The comment stated; “Wow! Dark smoke out of Enchantment of the Seas this morning. Photo credit PTZtv Portstmaartenwebcam.com.”
Receiving photos and videos of cruise ships polluting the air and water is not particularly unusual. I have received many images each year from concerned members of the public over the years, such as photos showing cruise ships emitting thick spoke at Caribbean ports of call like this image in Nassau and this image in Grand Cayman as well as videos of crew members throwing garbage bags of trash into the sea.
The last photo I posted like this was the Grand Celebration, which was sent to me anonymously, belching smoke over the port of Palm Beach.
PTZtv has posted videos in the past from it its streaming webcam of cruise ship belching smoke like this:
The video in the article above initially shows a Royal Caribbean cruise ship (Navigator of the Seas) in the foreground, but the pollution is actually coming from the funnel of a Carnival cruise ship (Carnival Victory) which was docked behind the Royal Caribbean ship.
The responses on social media to these type of photos and videos are predictable.
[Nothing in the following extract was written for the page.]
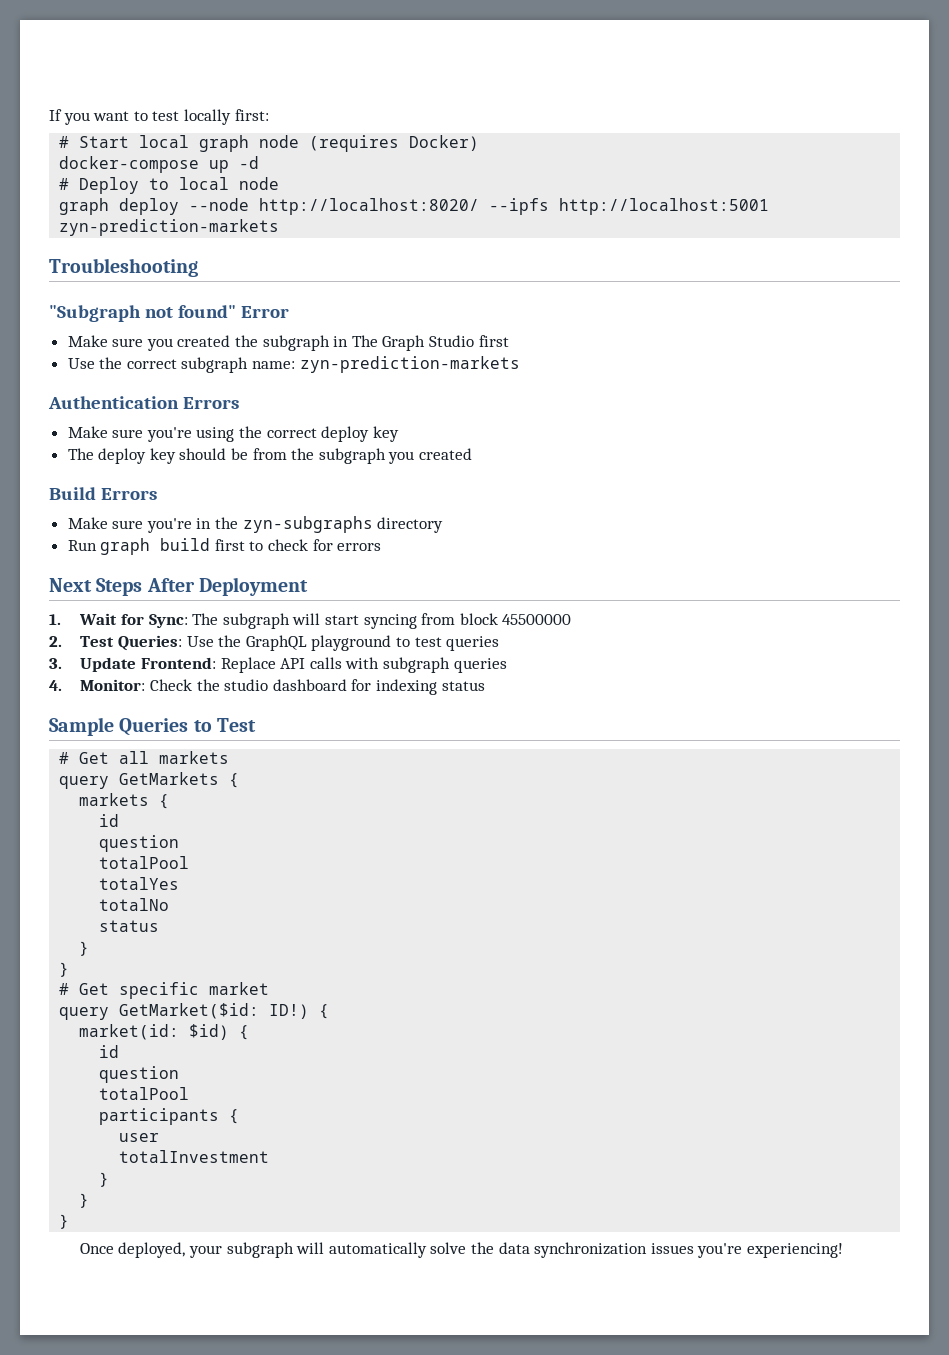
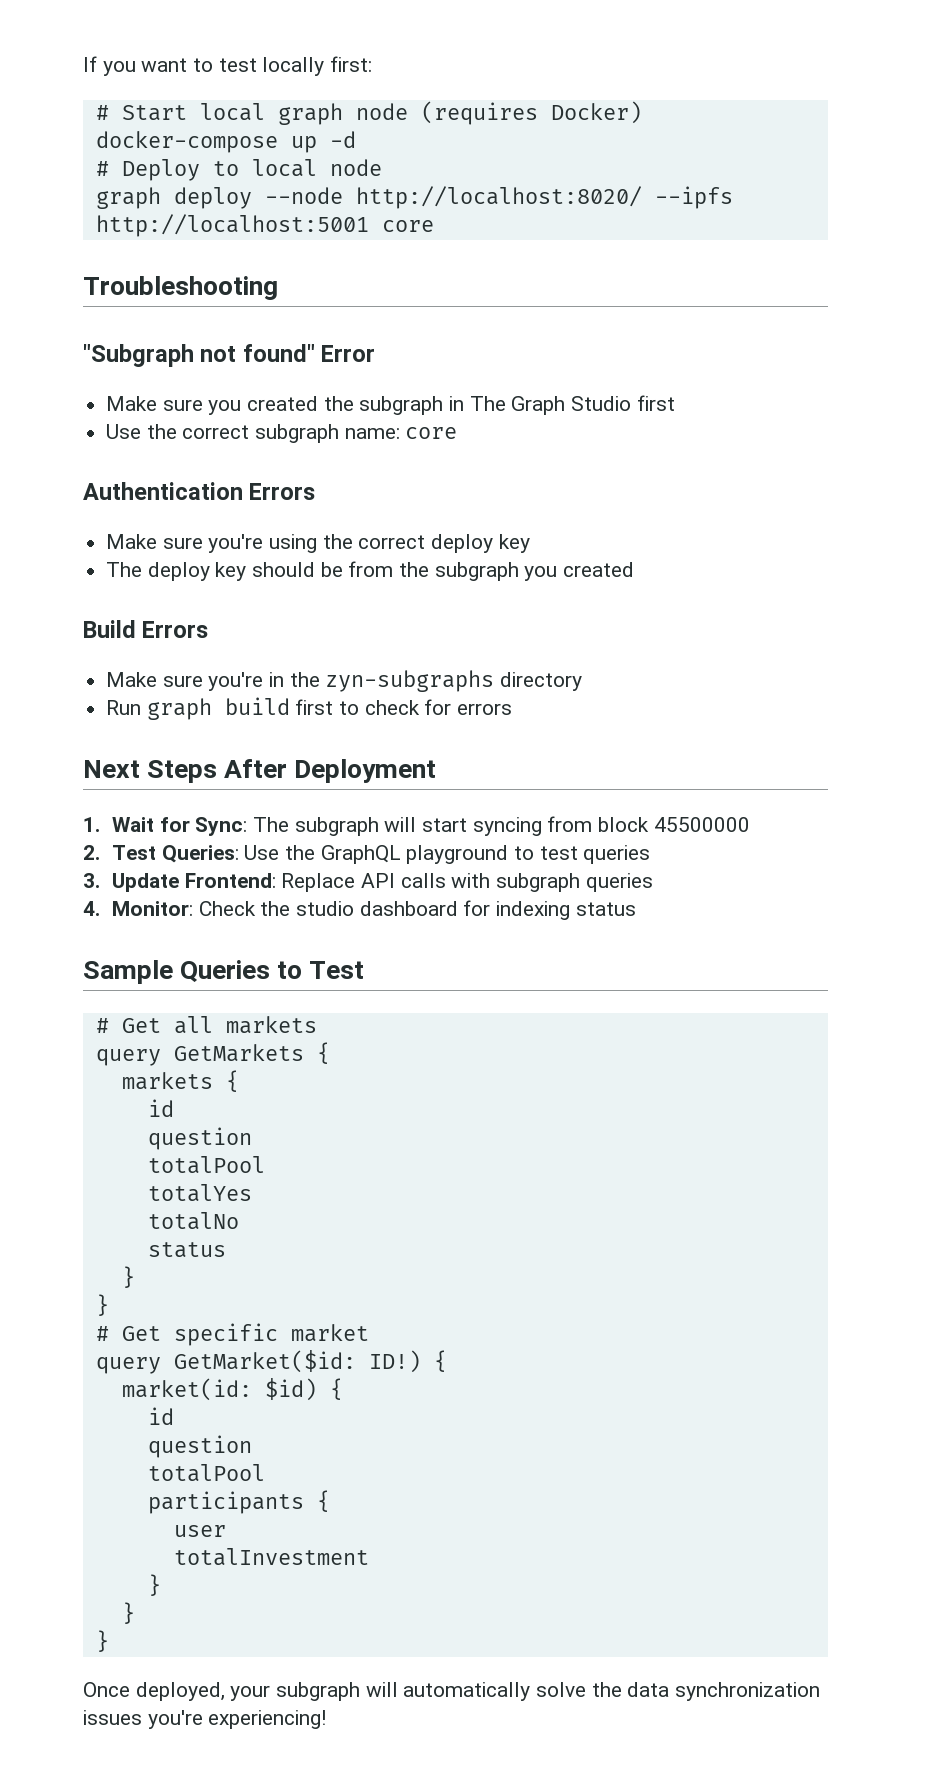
- graph deploy --node http://localhost:8020/ --ipfs http://localhost:5001 zyn-prediction-markets
+ graph deploy --node http://localhost:8020/ --ipfs http://localhost:5001 core
- Use the correct subgraph name: zyn-prediction-markets
+ Use the correct subgraph name: core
Some suggest the smoke is somehow normal emissions coming from the engines which were just blowing soot loose, or perhaps the boilers needed maintenance or adjustment.
Carnival and Royal Caribbean tout what they call either “advanced air quality systems” or “advanced emission purification systems” (a/k/a “scrubbers”). Many critics describe scrubbers as “cheat devices” which turn air pollution into water pollution by scrubbing the sulfer dioxide and non-combustible particles from the smokestacks and discharging the toxic sludge into the water. Two weeks ago I wrote about a study published by the International Council on Clean Transportation (ICCT) which concludes that the International Maritime Organization (IMO) should prohibit the use of these systems.
One of the goals of the newly formed Global Cruise Activist Network is to educate the public regarding air and water pollution caused by the cruise industry. The world-wide network asks cruise fans and the cruise lines to “Rethink before you restart. Rethink before you re-infect. Rethink before you rebook. Rethink before you reinvest. Rethink before you re-pollute.”